Wednesday, 8 July 2015

Ivide


                                                                                              
-Brian Mendonça

There were three movies I saw recently almost back to back. There was Tanu Weds Manu Returns, Once Upon a Time in Mexico and then there was Ivide [Here].

The Mexican flick made in 2003 starring Antonio Banderas has the hero using his guitar as a machine gun to take out the bad guys. I was particularly spellbound when Mariachi (Antonio) asks the President what music to play at the banquet – after which he will be dispatched – and he answers ‘Malaguena.’ Too bad the haunting tune fades in the background to accommodate more pressing matters like machine gun fire. With the smouldering Salma Hayek having designs of her own, this is a roller coaster ride into the heart of Mexico.

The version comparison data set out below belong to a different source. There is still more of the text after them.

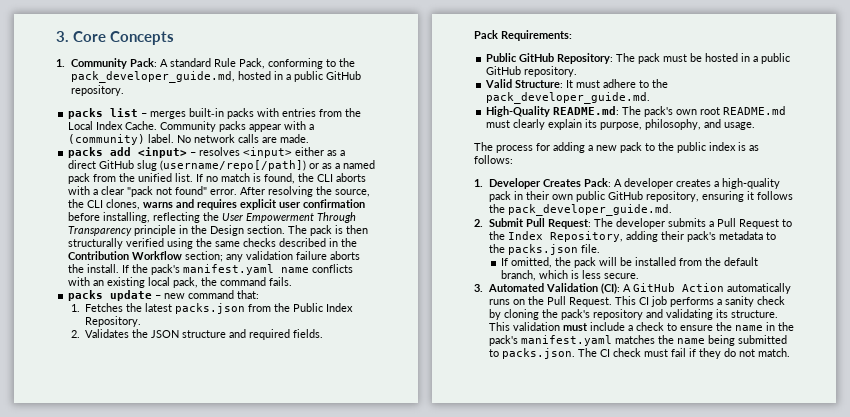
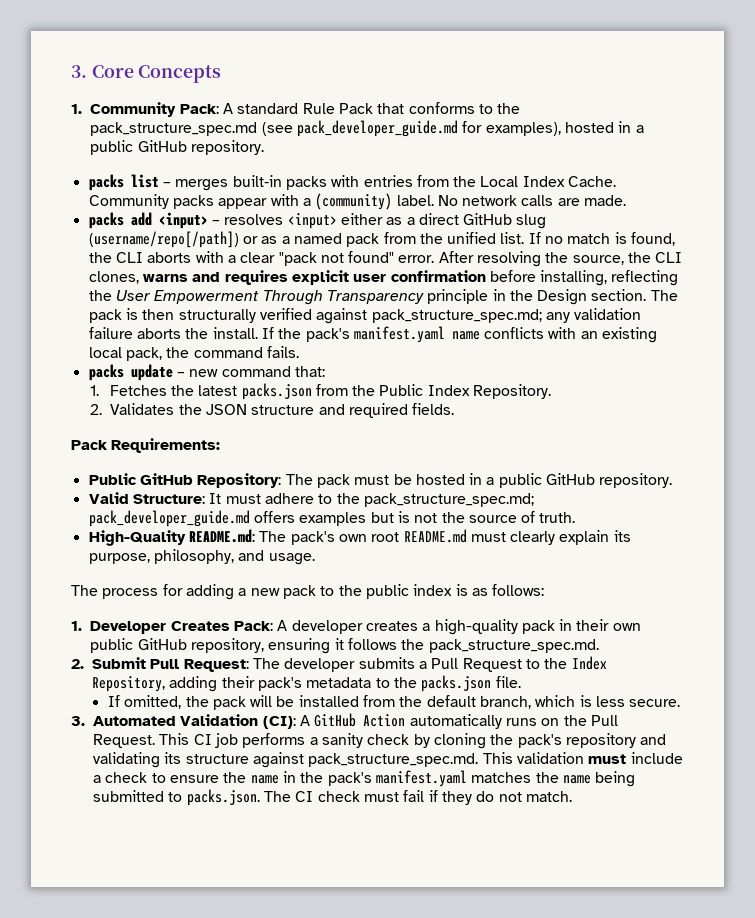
- 1. Community Pack: A standard Rule Pack, conforming to the pack_developer_guide.md, hosted in a public GitHub repository.
+ 1. Community Pack: A standard Rule Pack that conforms to the pack_structure_spec.md (see pack_developer_guide.md for examples), hosted in a public GitHub repository.
- The pack is then structurally verified using the same checks described in the Contribution Workflow section; any validation failure aborts the install.
+ The pack is then structurally verified against pack_structure_spec.md; any validation failure aborts the install.
- Valid Structure: It must adhere to the pack_developer_guide.md.
+ Valid Structure: It must adhere to the pack_structure_spec.md; pack_developer_guide.md offers examples but is not the source of truth.
- 1. Developer Creates Pack: A developer creates a high-quality pack in their own public GitHub repository, ensuring it follows the pack_developer_guide.md.
+ 1. Developer Creates Pack: A developer creates a high-quality pack in their own public GitHub repository, ensuring it follows the pack_structure_spec.md.
- This CI job performs a sanity check by cloning the pack's repository and validating its structure. This validation must include a check to ensure the name in the pack's manifest.yaml matches the name being submitted to packs.json. The CI check must fail if they do not match.
+ This CI job performs a sanity check by cloning the pack's repository and validating its structure against pack_structure_spec.md. This validation must include a check to ensure the name in the pack's manifest.yaml matches the name being submitted to packs.json. The CI check must fail if they do not match.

Our desi Tanu Weds Manu Returns has Kangana Ranaut playing two women, the suave yet high strung, Blanche DuBois character, Tanu, and the other Datto a small town girl from Chandigarh. Both are hung up on the same man. The critics have been crowing over KR for her feat of stealing the show without a male lead the likes of Shah Rukh Khan, Salman Khan or Aamir Khan. This is great disservice to Madhavan and his understated performance. I quite liked him in Rang de Basanti (2006). The silly ending as if to restore the moral order is a slap in the face of Datto and reinforces the sacrosanct bond of a traditional marriage in India, no matter if the wife has her husband dumped into a lunatic asylum in London. The reprieve at a Kanpur is refreshing, and the scenes of no-nonsense Datto at D.U. (Delhi University) made me reminisce over my time there.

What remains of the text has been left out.